Con los abanderados de la “nueva política” desbordados por los acontecimientos y por sus propias incongruencias, el reloj electoral sigue impasible su marcha. En esta semana festiva, nuestras fiestas autonómica y nacional deben servir para poner en valor todo aquello que nos une, por encima de nuestras legítimas diferencias y reafirmando lo propio, que también es lo de todos. Es mucho lo que está en juego, porque la inestabilidad política nos arrastra a un escenario de incertidumbres que ponen en peligro el titánico esfuerzo de todos los españoles para salir de aquella crisis de infausto recuerdo y a la que los mismos que ahora ninguneaban.

La negación por algunos de esa fórmula inclusiva para “unirnos para ganar, ganar para gobernar y gobernar para unir” que ofreció Pablo Casado, bajo la premisa de romper esa fragmentación de infaustas consecuencias electorales, tendrá sus consecuencias, sin duda. Un algoritmo eficaz que permitía romper la estrategia electoral del PSOE. Una fórmula que planteaba un proyecto sólido y que ahora solo tiene en Pablo Casado la verdadera alternativa al desgobierno sanchista. Una alternativa real para un cambio necesario, porque es imposible volver a confiar en aquel que no ha sido capaz de formar gobierno, jugando con el destino de todos los españoles.

La deriva sanchista nos dirige hacia otra recesión, minimizando las alertas de una economía que necesita estabilidad y certidumbres. No solo el Banco de España ha dejado de avalar las previsiones del gobierno, es que el enfriamiento económico es ya un clamor, con caídas del empleo y de la confianza del consumidor. La producción industrial sigue bajando al igual que la inversión internacional, la fabricación de vehículos, etc…. Y a todo ello se suma la perturbación territorial en Cataluña y una pérdida preocupante de nuestro prestigio internacional.

España crea un 25% menos de empleo que el pasado año.
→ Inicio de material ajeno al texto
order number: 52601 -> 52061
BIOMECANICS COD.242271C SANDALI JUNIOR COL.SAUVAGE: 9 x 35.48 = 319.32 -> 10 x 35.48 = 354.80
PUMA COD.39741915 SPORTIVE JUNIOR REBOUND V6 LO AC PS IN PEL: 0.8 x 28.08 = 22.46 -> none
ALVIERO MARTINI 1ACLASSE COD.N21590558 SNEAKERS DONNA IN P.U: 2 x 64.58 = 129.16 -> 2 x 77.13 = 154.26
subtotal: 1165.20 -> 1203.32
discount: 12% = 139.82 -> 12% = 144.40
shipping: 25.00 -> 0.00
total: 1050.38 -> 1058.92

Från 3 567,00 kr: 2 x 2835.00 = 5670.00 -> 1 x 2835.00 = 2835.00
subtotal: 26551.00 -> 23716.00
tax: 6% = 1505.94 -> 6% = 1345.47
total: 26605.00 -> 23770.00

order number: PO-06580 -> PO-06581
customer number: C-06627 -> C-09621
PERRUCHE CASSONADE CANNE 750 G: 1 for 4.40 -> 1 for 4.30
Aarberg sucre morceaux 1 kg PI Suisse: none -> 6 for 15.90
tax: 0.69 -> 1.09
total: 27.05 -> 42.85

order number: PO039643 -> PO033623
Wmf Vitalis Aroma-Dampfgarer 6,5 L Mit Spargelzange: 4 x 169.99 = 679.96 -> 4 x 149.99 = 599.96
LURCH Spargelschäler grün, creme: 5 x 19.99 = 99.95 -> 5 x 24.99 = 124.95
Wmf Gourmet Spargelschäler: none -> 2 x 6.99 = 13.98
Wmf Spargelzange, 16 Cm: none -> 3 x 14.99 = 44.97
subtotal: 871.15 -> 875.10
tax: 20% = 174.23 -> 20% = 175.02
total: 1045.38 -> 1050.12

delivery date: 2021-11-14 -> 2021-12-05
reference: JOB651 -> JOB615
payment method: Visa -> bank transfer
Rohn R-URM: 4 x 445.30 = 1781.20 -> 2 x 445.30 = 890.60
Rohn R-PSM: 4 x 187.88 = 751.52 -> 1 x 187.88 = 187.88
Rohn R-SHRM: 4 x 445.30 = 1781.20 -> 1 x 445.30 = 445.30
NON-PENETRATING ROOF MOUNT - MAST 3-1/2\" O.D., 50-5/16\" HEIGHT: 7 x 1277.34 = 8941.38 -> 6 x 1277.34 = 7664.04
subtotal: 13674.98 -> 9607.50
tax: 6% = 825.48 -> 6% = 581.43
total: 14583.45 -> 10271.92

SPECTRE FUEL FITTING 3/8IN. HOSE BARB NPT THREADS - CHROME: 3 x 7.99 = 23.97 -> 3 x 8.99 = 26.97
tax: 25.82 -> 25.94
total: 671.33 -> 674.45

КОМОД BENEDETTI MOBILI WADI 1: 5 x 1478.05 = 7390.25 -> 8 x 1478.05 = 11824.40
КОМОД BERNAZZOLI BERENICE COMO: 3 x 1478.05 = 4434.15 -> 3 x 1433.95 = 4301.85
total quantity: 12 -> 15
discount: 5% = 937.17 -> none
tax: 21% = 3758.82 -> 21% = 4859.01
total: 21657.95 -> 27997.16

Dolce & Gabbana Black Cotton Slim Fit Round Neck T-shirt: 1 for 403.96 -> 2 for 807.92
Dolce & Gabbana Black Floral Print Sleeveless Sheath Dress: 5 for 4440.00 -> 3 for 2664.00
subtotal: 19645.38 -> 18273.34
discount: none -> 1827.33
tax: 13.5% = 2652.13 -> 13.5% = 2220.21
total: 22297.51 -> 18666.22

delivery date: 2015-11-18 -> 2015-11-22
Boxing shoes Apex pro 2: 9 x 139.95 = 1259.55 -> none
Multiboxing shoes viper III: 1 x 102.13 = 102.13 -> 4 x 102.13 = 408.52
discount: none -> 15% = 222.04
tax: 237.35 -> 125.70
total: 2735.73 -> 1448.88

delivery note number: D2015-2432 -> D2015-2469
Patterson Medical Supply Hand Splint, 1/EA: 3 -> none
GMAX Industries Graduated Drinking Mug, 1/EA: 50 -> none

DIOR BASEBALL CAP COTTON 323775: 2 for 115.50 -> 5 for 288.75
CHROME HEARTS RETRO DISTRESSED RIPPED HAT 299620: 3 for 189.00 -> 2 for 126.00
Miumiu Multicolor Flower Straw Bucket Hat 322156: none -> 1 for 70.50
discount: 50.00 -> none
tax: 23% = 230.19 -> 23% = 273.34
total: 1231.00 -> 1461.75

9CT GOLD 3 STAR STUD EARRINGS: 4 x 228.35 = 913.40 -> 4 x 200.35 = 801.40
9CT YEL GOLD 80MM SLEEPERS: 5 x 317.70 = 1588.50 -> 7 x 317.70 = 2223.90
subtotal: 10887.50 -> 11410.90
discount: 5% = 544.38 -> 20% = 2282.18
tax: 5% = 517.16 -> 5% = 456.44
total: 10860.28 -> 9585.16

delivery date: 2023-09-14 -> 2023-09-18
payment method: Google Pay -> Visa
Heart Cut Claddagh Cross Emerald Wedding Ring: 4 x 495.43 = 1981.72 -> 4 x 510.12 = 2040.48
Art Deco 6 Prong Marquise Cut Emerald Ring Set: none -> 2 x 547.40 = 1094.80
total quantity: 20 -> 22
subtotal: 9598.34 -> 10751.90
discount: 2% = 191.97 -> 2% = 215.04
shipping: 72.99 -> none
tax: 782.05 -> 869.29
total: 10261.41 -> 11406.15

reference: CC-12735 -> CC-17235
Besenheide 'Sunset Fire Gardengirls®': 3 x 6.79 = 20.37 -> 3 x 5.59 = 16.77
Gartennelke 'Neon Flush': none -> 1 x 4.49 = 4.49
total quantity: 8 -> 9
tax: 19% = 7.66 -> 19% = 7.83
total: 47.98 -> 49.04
El peor dato en septiembre desde 2013. Los contratos indefinidos han caído un 5’3%. Antes de llegar Sánchez al gobierno, el doble dígito marcaba su crecimiento. 22.694 menores de 25 años han perdido su empleo en el último mes. Nuestro mercado laboral se debilita, generando más precariedad laboral por mucho que nos vendan la subida del SMI, donde el sector agrario y empleados del hogar ya registran datos de afiliación acumulada negativos. Los primeros que salen del mercado laboral son precisamente aquellos a los que se debía proteger.

Una situación preocupante que paradójicamente Sánchez llama “crecimiento robusto”, haciendo buenas aquellas previsiones de su mentor Zapatero con sus “Brotes Verdes”, que ha llevado a la asfixia económica de las CCAA y Ayuntamientos, bloqueando las transferencias pertinentes. Aumentan los retrasos en el pago a proveedores (autónomos y pymes), los ERE se disparan un 42%, el PIB presenta el menor crecimiento en cinco años, los Ayuntamientos vuelven al déficit por primera vez en ocho años. Incumplimos el déficit y la deuda se dispara.

Datos y más datos que avalan el deterioro de una situación ya advertida y denunciada donde el tiempo nos vuelve a dar la razón. Porque cada vez que ha gobernado el partido Popular le ha ido bien a España y a los españoles. Somos predecibles, aplicamos políticas serias, gestión eficaz, experiencia de gobierno y capacidad de diálogo frente a la inestabilidad y el bloqueo sanchista. Es posible el cambio, el Partido Popular es la alternativa con un proyecto para sumar.